No entanto, até agora o pacote parece não ter surtido efeito, uma vez que o segmento foi afetado pela desaceleração econômica. O resultado atingido no primeiro trimestre deste ano já não foi animador e também não há perspectivas de melhora. Segundo informações da Federação das Indústrias do Estado do Paraná (Fiep), a produção industrial paranaense caiu 0,65% em relação ao mesmo período do ano passado.
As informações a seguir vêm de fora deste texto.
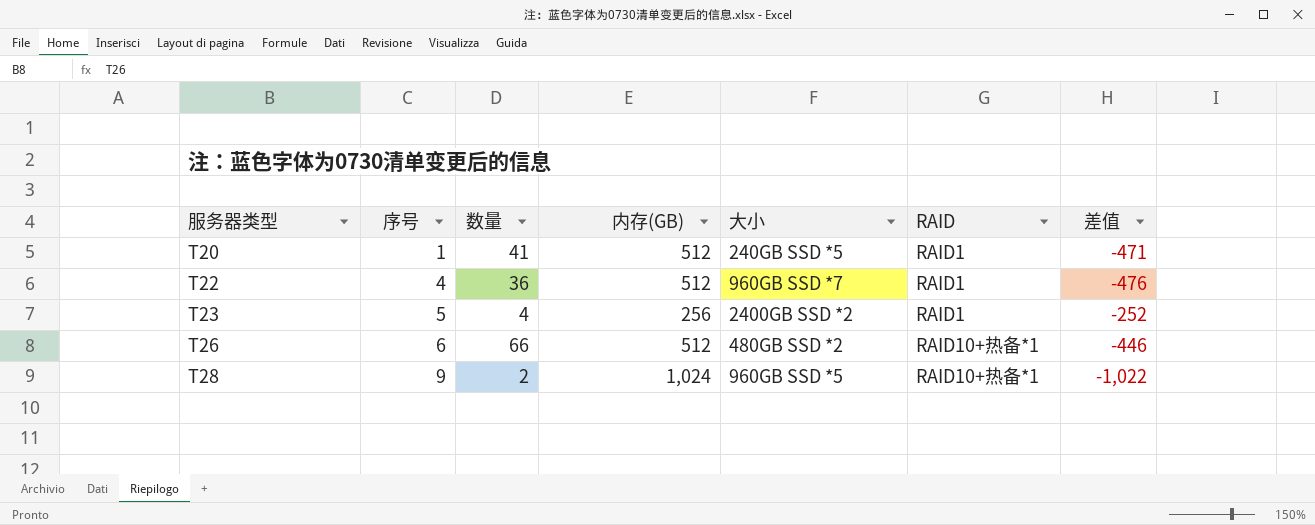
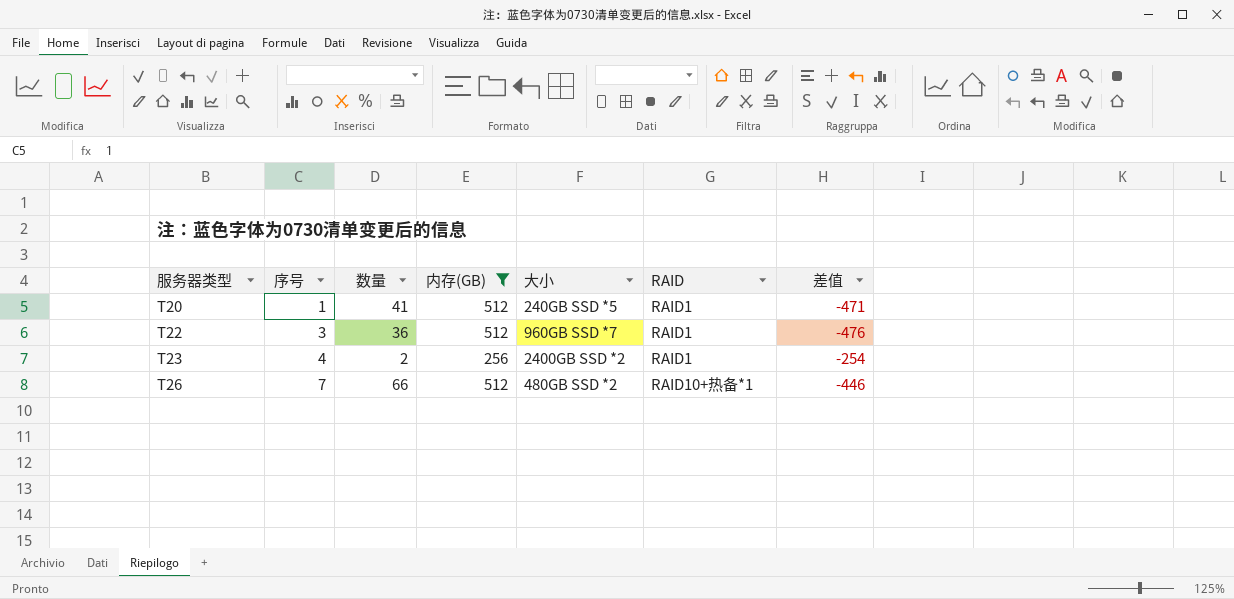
filter: none -> 内存(GB) != 1,024
T22 | 序号: 4 -> 3
T23 | 序号: 5 -> 4
T23 | 数量: 4 -> 2
T23 | 差值: -252 -> -254
T26 | 序号: 6 -> 7

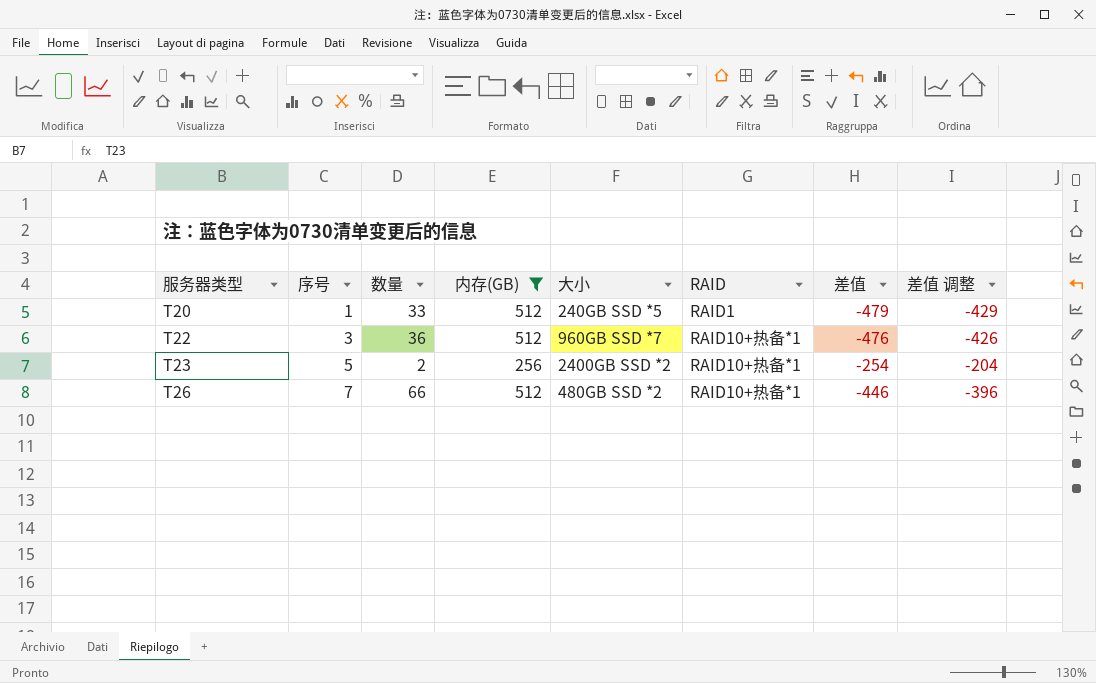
column 差值 调整 | formula: none -> [差值] + 50
T20 | 数量: 41 -> 33
T20 | 差值: -471 -> -479
T22 | RAID: RAID1 -> RAID10+热备*1
T23 | 序号: 4 -> 5
T23 | RAID: RAID1 -> RAID10+热备*1

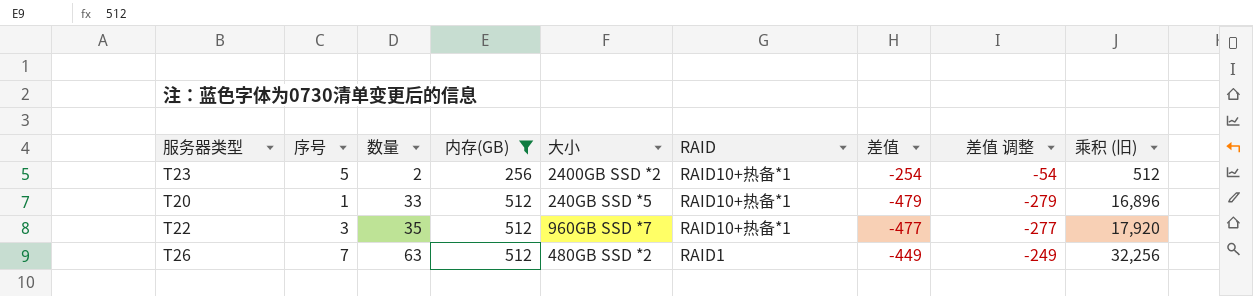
row order: 服务器类型 ascending -> 数量 ascending
column 差值 调整 | formula: [差值] + 50 -> [差值] + 200
column 乘积 (旧) | formula: none -> [数量] * [内存(GB)]
T20 | RAID: RAID1 -> RAID10+热备*1
T22 | 数量: 36 -> 35
T22 | 差值: -476 -> -477
T26 | 数量: 66 -> 63
T26 | RAID: RAID10+热备*1 -> RAID1
T26 | 差值: -446 -> -449

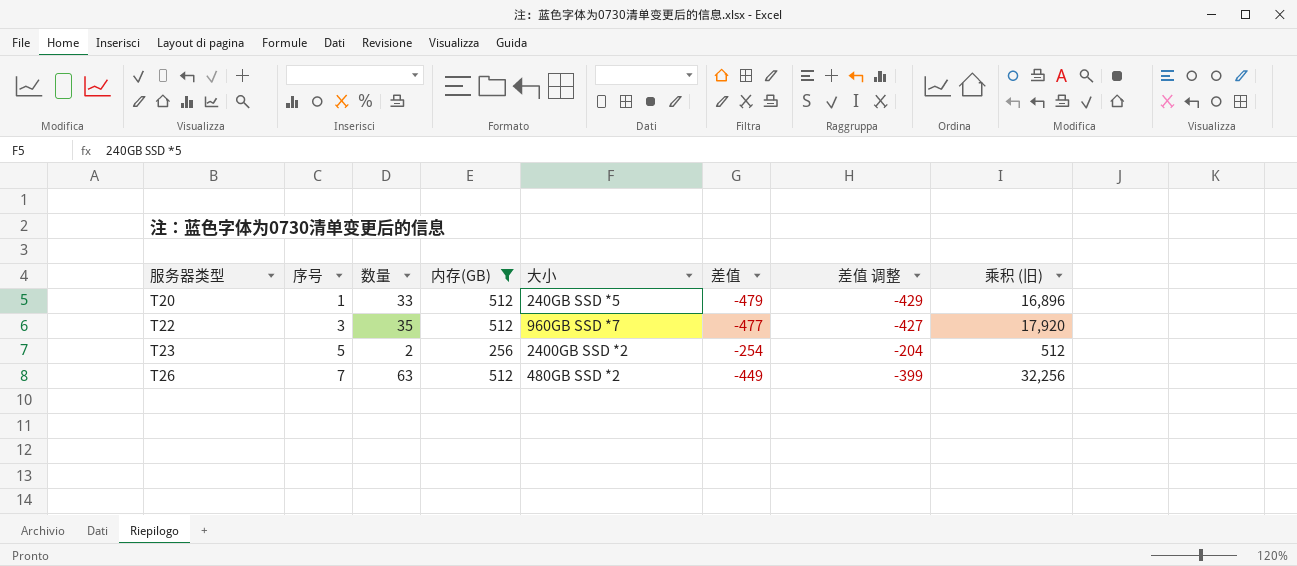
row order: 数量 ascending -> 服务器类型 ascending
column RAID | position: 6 -> none
column 差值 调整 | formula: [差值] + 200 -> [差值] + 50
Os piores resultados foram registrados pelos setores de alimentos e bebidas (-6,32%) e veículos (-6,29%), que têm mais peso na formação do índice.
No entanto, desde o lançamento do plano foram feitas críticas aos incentivos apresentados. A principal delas é a falta de políticas macroeconômicas, como a redução da apreciação do real frente ao dólar e de uma política de juros mais adequada que favoreçam investimentos e a competição com produtos importados.
As indústrias têm grande participação no índice de desenvolvimento das regiões onde estão inseridas. São grandes geradoras de emprego, oferecem níveis salariais mais altos do que os demais setores econômicos, contribuem com a arrecadação de impostos e agregam valor às commodities, gerando mais valor e renda. É um setor de grande importância à economia e, por isso, é importante o desenvolvimento de uma política que incentive o setor.